Kaptanın Teknesi – Sezgin
Kaymaz
Durmamalı, dinlenmemeli ve yazmalıyım ‘O’ nu. Uyumamalıyım, yemek de yememeliyim gerekirse ve zamanında bitirmeliyim… Yoksa ‘O’nun kim olduğunu benden başka bilen de olmayacak…Üç gün önce başladı her şey… sadece üç gün önce…
Hacettepe Üniversitesi,
Beytepe Kampüsü’nde İngiliz dili ve edebiyatında eğitim gören Selen ve
Cavidan için sıradan bir gün. Aslında onları sınıfın diğer öğrencilerinden
ayıran bir özellikleri var. İkisi de üniversiteye 5 sene rötarlı olarak
başlamışlar, yani sınıf arkadaşlarından 5 sene daha yaşlılar.
Aralarındaki arkadaşlık ilişkisini çok değişik kelimelerle tanımlamak mümkün.
Çok samimi arkadaşlık, sıkı dostluk, birbirine destek olunan arkadaşlık,
arkadan vuran arkadaşlık, birbirinin kuyusunu kazan arkadaşlık, kötü gün
dostluğu. Hepsini söylemek mümkün.
Cavidan, Ankara’da ailesinden
ayrı yaşayan, dışa dönük, çok güzel bir kız. Selen, Ankaralı, varlıklı bir
ailenin, küçük kızı. Neşeli ve atak bir görünüm sergilese de aslında içine çok
kapalı. Herkesle her konuda duvarları var. Babası Akil Bey dışındaki aile
bireyleri için bile duvarları mevcut. İnsan ilişkileri hislerinden çok,
menfaatleri doğrultusunda yönlendiriyor.
12 Ekim Pazartesi günü, bu iki
kızın hayatı bir daha düzelmemek üzere değişiyor. ‘O’ siyah kıyafetleri, sarı
gözleriyle sınıfa giriyor. Cavidan’la Selen’in arasına oturuyor. Adının Murat
olduğunu söylüyor ama, sınıfa girmesiyle birlikte kızların hayatlarında
öylesine değişikliklere sebep oluyor ki, Selen ve Cavidan için Murat, hep ‘O’
olarak kalıyor.
“Gelirken, ne kadar gerçeküstü varsa, hepsini beraberinde getirdi ‘O’
‘O’…
Vakitle birlikte, vakitlice gelen…
Hayatımı allak bullak eden, sonra da ortalığı bana toplatan…
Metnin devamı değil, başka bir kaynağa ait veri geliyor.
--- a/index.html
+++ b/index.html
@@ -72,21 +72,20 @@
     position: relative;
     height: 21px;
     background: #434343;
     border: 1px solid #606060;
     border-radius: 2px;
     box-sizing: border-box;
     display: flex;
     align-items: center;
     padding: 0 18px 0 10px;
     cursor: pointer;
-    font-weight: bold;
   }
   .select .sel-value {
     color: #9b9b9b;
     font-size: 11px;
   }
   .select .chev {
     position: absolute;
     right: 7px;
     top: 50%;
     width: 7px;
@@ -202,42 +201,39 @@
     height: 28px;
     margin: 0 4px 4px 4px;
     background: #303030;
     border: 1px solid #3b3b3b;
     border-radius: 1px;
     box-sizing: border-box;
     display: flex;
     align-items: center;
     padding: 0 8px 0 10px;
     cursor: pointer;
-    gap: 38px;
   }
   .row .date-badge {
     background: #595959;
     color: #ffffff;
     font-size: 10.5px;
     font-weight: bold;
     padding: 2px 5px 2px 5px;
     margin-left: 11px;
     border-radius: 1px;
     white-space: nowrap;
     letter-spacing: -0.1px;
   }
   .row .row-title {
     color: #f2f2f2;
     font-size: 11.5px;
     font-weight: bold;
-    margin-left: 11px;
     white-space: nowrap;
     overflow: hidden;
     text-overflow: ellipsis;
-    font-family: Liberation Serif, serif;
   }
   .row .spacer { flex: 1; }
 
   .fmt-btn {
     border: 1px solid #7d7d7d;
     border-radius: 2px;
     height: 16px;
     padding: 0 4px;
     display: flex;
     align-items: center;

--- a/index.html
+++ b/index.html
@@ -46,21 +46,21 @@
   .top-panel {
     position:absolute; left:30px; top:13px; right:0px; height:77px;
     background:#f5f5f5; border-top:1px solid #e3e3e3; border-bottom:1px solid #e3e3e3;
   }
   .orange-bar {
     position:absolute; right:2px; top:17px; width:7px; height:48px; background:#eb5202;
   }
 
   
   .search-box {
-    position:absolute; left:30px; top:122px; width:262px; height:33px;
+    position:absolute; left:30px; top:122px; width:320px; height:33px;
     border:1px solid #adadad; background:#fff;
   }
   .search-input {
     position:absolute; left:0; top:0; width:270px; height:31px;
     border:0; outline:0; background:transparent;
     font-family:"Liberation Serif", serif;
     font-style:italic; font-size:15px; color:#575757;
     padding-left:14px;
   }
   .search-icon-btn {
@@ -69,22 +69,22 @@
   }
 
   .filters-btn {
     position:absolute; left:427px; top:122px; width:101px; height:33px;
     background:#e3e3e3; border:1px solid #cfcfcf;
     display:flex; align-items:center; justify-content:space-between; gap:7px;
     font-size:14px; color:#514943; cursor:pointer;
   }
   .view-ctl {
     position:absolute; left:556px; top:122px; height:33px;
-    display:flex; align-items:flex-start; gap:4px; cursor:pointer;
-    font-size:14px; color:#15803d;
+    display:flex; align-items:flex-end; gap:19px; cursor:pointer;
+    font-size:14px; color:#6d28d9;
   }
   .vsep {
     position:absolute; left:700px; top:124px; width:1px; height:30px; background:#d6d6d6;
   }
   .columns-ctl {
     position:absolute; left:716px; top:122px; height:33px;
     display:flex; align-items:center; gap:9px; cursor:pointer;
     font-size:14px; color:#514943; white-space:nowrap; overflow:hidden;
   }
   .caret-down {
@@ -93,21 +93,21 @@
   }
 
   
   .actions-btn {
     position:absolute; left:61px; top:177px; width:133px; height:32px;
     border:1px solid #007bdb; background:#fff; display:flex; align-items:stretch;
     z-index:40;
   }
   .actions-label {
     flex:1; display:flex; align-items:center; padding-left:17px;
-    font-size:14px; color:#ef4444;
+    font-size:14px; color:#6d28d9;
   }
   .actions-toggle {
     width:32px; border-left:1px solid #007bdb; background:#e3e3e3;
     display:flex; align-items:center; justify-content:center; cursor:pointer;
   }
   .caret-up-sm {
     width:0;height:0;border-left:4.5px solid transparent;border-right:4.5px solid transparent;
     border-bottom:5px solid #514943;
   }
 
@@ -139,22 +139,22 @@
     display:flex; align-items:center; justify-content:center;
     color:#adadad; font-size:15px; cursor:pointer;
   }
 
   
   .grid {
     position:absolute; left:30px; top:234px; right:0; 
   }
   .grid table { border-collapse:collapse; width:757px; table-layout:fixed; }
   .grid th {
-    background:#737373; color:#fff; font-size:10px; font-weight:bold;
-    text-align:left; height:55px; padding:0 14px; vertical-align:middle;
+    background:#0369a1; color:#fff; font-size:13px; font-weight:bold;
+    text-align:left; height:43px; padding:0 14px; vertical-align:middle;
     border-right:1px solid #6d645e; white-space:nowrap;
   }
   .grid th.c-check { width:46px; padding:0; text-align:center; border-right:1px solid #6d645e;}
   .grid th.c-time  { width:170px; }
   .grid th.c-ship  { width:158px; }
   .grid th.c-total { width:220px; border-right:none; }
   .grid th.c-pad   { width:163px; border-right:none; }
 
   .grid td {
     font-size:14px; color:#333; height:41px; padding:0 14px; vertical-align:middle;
Bir kapı aralandı üç gün önce ve ‘O’ girdi hayatıma…
Güneş kadar yakıcıydı, buz gibi don…
Deprem kadar yıkıcıydı, tufan gibi bir son…
‘O’ ydu hepsi de…
Ruhumun tufanı, tufanımın Nuh’uydu…
Kim, benim sandığım ‘ben’ olmadığımı öğretebilirdi bana?
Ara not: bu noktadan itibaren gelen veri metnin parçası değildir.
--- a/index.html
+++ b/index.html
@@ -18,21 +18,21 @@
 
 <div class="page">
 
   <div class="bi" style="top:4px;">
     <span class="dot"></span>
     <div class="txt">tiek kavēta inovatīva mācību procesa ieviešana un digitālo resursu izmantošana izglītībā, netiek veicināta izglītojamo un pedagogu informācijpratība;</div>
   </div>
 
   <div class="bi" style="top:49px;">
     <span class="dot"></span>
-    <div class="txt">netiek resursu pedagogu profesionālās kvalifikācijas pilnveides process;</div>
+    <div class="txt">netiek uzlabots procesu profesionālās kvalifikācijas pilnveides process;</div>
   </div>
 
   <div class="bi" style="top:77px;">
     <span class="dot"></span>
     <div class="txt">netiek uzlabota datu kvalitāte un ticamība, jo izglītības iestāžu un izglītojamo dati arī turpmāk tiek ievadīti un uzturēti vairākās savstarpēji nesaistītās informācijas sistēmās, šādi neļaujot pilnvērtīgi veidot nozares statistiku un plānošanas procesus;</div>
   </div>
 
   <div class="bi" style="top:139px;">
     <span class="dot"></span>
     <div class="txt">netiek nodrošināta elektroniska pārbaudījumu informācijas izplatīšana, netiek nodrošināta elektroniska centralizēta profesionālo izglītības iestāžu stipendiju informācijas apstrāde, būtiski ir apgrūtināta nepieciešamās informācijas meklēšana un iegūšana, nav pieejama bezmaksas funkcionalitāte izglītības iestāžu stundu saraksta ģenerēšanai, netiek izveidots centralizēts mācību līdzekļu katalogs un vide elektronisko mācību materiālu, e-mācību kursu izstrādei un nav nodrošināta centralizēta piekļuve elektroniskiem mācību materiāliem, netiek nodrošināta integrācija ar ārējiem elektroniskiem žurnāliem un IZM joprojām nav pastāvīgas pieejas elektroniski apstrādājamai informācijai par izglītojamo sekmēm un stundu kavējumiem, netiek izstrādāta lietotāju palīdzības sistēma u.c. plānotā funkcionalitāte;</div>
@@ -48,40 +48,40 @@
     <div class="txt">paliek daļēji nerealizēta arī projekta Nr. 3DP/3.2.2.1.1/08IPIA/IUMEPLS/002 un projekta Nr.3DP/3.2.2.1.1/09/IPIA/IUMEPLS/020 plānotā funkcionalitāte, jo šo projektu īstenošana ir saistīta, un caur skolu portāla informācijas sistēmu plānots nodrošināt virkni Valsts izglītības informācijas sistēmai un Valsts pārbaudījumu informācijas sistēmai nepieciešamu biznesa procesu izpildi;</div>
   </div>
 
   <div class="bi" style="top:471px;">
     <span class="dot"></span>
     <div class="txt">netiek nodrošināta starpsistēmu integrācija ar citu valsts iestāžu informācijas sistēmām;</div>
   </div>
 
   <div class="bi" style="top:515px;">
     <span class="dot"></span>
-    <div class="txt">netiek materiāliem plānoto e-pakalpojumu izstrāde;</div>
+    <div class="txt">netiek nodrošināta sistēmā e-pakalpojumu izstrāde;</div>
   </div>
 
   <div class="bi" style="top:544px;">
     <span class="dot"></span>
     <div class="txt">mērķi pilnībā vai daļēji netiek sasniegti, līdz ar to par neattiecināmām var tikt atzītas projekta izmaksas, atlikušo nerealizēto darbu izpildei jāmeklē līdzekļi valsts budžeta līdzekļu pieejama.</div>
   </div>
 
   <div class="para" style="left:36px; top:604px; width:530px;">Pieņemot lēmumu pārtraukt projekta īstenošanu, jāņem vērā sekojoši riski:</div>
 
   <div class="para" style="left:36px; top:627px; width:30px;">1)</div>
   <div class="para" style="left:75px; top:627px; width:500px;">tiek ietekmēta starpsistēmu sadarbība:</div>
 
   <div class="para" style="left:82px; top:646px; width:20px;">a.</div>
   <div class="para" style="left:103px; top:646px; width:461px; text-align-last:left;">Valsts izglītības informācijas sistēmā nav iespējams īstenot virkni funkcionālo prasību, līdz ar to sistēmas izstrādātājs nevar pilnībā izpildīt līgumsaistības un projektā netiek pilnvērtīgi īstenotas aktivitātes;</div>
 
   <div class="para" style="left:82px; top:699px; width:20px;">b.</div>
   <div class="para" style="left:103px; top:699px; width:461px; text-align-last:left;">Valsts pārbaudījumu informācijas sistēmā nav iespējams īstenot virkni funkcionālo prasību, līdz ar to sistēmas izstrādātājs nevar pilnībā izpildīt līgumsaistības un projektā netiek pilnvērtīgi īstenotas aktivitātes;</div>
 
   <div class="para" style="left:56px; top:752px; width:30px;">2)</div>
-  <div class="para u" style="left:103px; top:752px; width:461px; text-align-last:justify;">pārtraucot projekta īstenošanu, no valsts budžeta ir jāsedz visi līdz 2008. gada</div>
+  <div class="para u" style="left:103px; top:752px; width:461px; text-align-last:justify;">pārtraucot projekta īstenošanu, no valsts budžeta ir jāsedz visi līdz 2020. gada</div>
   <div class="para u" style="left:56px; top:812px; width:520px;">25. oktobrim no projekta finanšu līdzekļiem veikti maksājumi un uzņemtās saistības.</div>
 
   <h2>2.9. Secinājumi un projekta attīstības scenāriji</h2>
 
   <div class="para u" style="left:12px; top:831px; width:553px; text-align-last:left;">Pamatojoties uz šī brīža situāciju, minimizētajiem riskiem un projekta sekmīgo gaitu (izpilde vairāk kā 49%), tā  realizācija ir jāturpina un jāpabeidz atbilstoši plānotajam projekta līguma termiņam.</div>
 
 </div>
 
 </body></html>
Vakti, bir kılıç gibi kuşanan kim olabilirdi?…
Kimdi, hiç tanımadığım halde, hep beklediğim?
Sarı gözlü, kara giysili, o yakışıklı kimdi?
‘O’ydu elbette!” ‘O’… Vakitle birlikte, vakitlice gelen… Hayatımı allak bullak eden, sonra da ortalığı bana toplatan… Bir kapı aralandı üç gün önce ve ‘O’ girdi hayatıma… Güneş kadar yakıcıydı, buz gibi don… Deprem kadar yıkıcıydı, tufan gibi bir son… ‘O’ ydu hepsi de… Ruhumun tufanı, tufanımın Nuh’uydu… Kim, benim sandığım ‘ben’ olmadığımı öğretebilirdi bana? Vakti, bir kılıç gibi kuşanan kim olabilirdi?… Kimdi, hiç tanımadığım halde, hep beklediğim? Sarı gözlü, kara giysili, o yakışıklı kimdi? ‘O’ydu elbette!”
Üç gün boyunca yaptıklarıyla
‘O’ kızları kimi zaman şaşkınlığa, kimi zaman dehşete, kimi zaman korkuya
sürüklüyor. Ama her darbe Selen’in etrafındaki duvarlardan bir parça kırıyor ve
onu kendi kendisiyle ve çevresindeki insanlarla yüzleşmeye zorluyor.
Selen, kendinden ve düşüncelerinden şüpheye düştüğünde ‘O’ndan kaynaklandığına
inandığı tuhaflıkları Cavidan’la paylaşıyor, ablasıyla paylaşıyor. Hepsi
‘O’ nun farklı olduğunu kabul ediyor ama hiçbirisi aslında onun kim olduğunu
bilemiyor. Ama bu hikaye üç günün sonunda geride hiç bir sır kalmamacasına sona
eriyor.
Sezgin Kaymaz yine çok güzel
ve sıra dışı bir fantastik romanı okuyalım diye kucaklarımıza bırakmış. Bir
erkek olarak, kitabın kadın kahramanlarına inanılmaz gerçekçi ve eğlenceli
diyaloglar yazmış. Kaptanın Teknesini elimden bırakmadan bir solukta okudum.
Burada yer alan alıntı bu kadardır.